◆ **What you need to do**:
The pictures are to be dropped, and the records below are to be restated word for word.

◆ **Edit difference data**:
= = = =

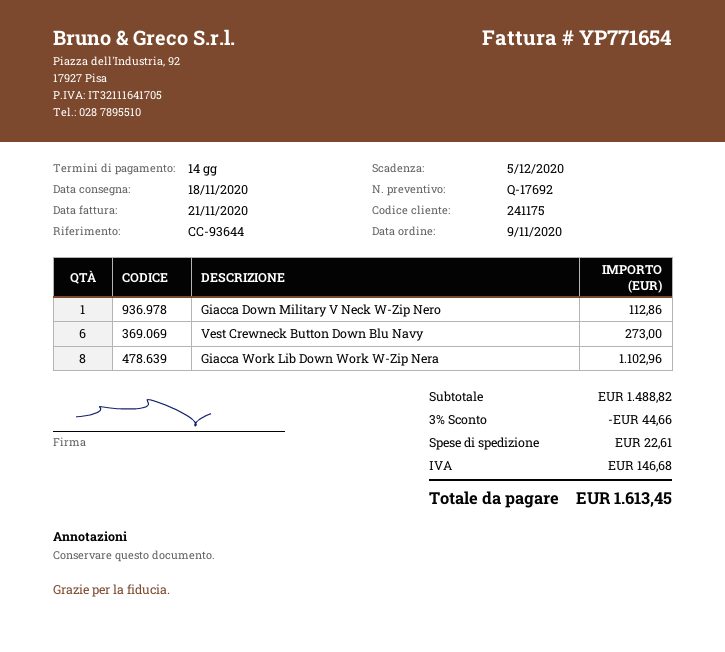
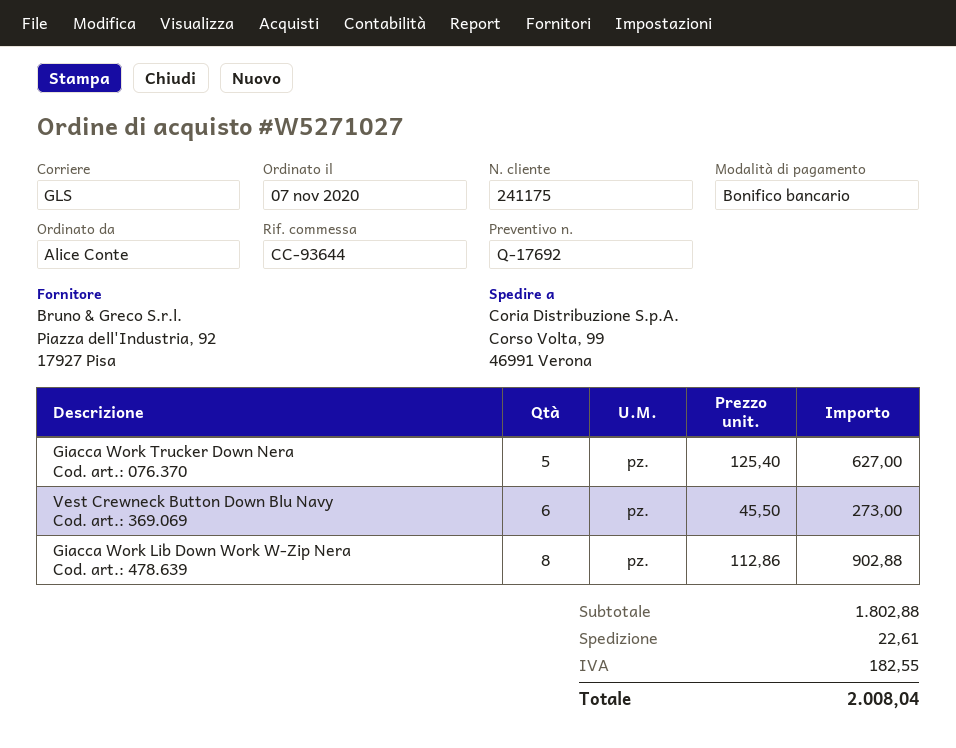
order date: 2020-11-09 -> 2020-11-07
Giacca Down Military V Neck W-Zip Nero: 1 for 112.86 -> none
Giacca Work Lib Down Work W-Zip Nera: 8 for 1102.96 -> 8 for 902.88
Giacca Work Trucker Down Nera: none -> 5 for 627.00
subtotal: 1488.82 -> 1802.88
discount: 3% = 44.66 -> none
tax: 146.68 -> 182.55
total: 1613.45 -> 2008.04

= = = =

◆ **Solution for this exercise**:
order date: 2020-11-09 -> 2020-11-07
Giacca Down Military V Neck W-Zip Nero: 1 for 112.86 -> none
Giacca Work Lib Down Work W-Zip Nera: 8 for 1102.96 -> 8 for 902.88
Giacca Work Trucker Down Nera: none -> 5 for 627.00
subtotal: 1488.82 -> 1802.88
discount: 3% = 44.66 -> none
tax: 146.68 -> 182.55
total: 1613.45 -> 2008.04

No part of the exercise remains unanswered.